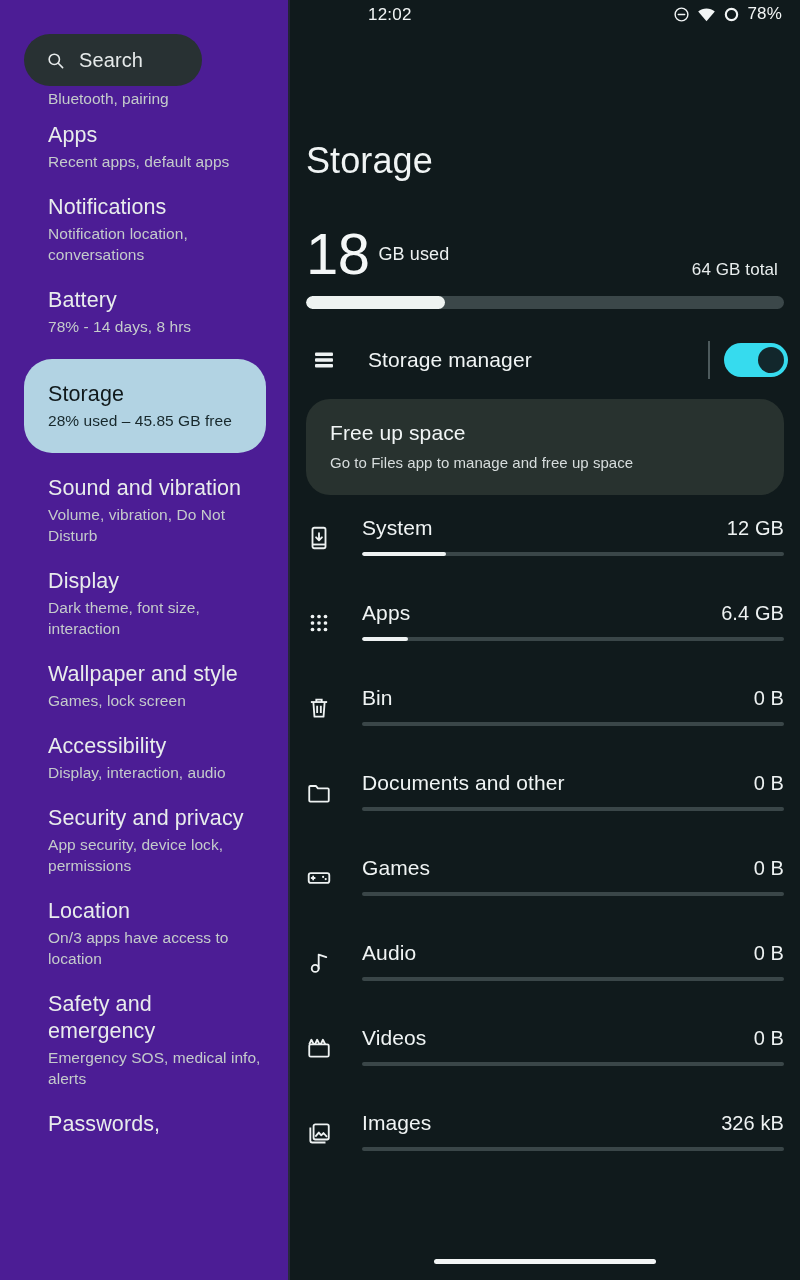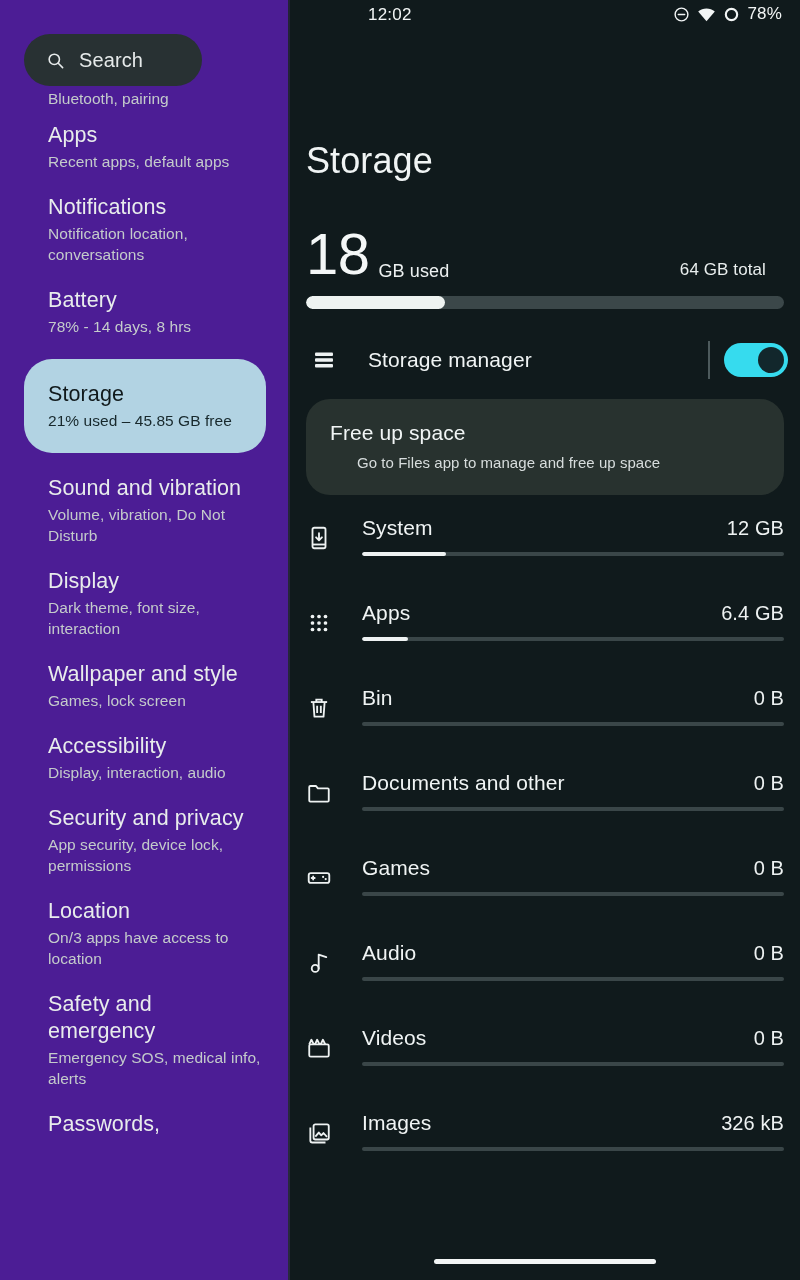--- a/index.html
+++ b/index.html
@@ -96,9 +96,9 @@
   }
 
   .summary {
-    margin:44px 34px 0 16px;
+    margin:44px 22px 0 16px;
     position:relative;
-    display:flex; align-items:flex-end;
+    display:flex; align-items:center;
   }
   .sum-num { color:#f4f7f7; font-size:58px; line-height:56px; font-weight:300; letter-spacing:-.5px; }
   .sum-unit { color:#edf1f1; font-size:18px; margin-left:9px; letter-spacing:.1px; }

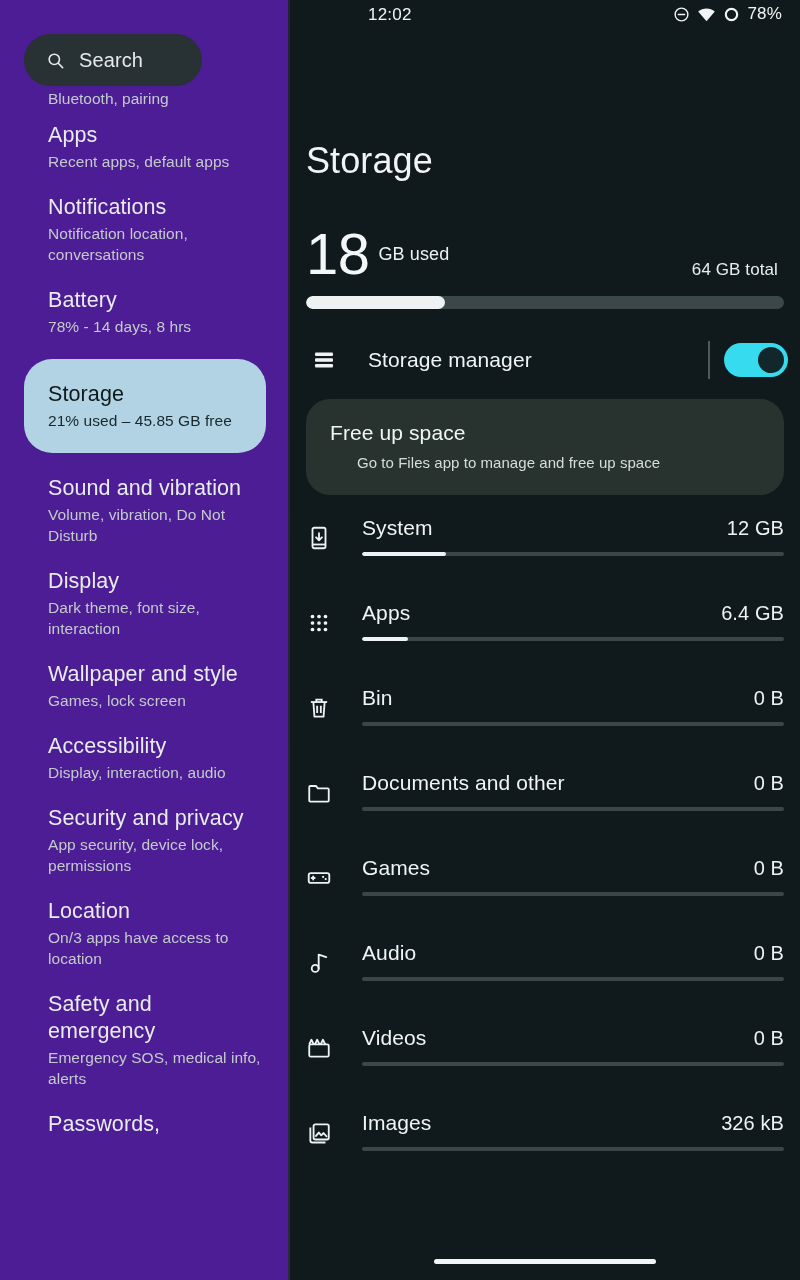--- a/index.html
+++ b/index.html
@@ -207,7 +207,7 @@
         </div>
         <div class="side-item selected">
           <div class="st">Storage</div>
-          <div class="ss">21% used – 45.85 GB free</div>
+          <div class="ss">28% used – 45.85 GB free</div>
         </div>
         <div class="side-item">
           <div class="st">Sound and vibration</div>

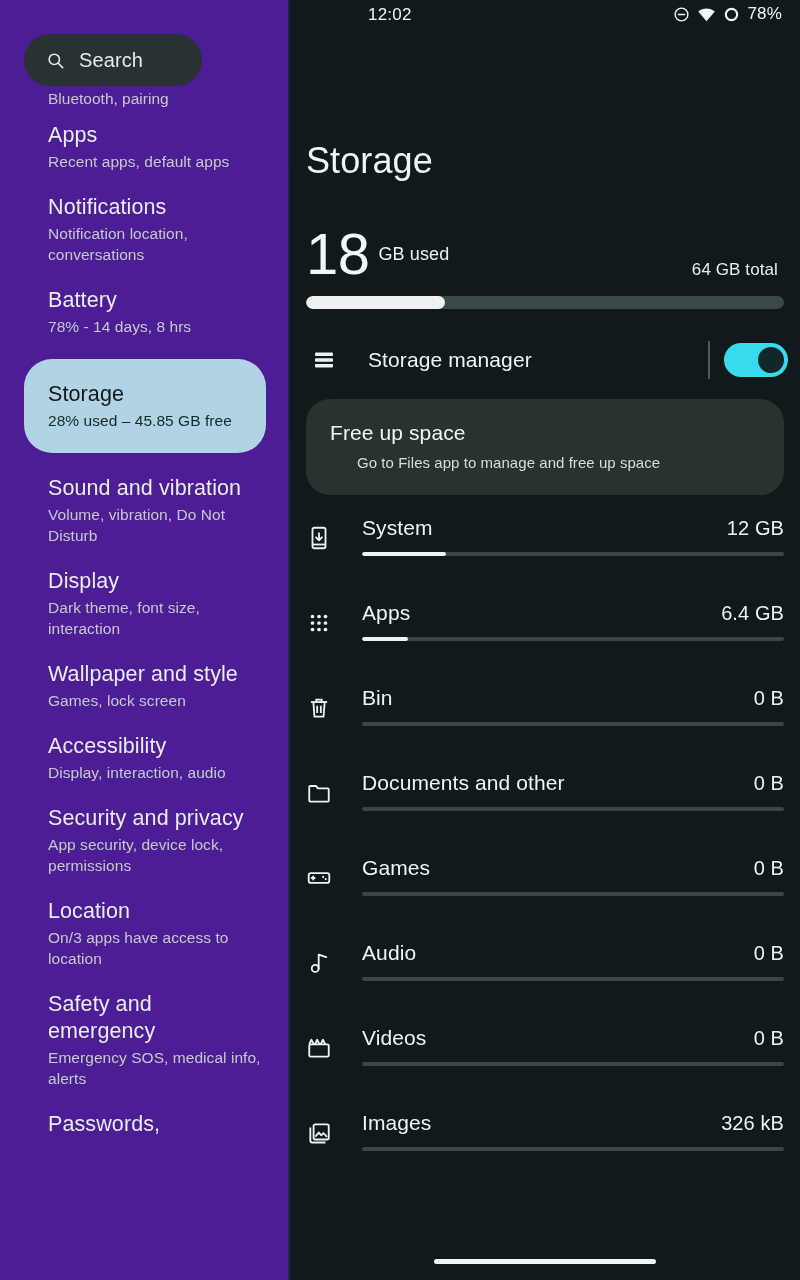--- a/index.html
+++ b/index.html
@@ -140,7 +140,7 @@
     padding:22px 24px 24px 24px;
   }
   .freeup .f-title { color:#f1f5f5; font-size:21px; letter-spacing:.1px; }
-  .freeup .f-sub { color:#d7dddd; font-size:15px; margin-top:9px; letter-spacing:.05px;margin-left:27px; }
+  .freeup .f-sub { color:#d7dddd; font-size:15px; margin-top:9px; letter-spacing:.05px; }
 
   #catlist { margin:18px 16px 0 10px; }
   .cat-row {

-------------------------

• _GOAL OF THE EXERCISE_: Look above for the line containing "-140,7 +140,7 @@". Return it and each line after it exactly, through the last line, and nothing more.

• _ANSWER SPACE_:
@@ -140,7 +140,7 @@
     padding:22px 24px 24px 24px;
   }
   .freeup .f-title { color:#f1f5f5; font-size:21px; letter-spacing:.1px; }
-  .freeup .f-sub { color:#d7dddd; font-size:15px; margin-top:9px; letter-spacing:.05px;margin-left:27px; }
+  .freeup .f-sub { color:#d7dddd; font-size:15px; margin-top:9px; letter-spacing:.05px; }
 
   #catlist { margin:18px 16px 0 10px; }
   .cat-row {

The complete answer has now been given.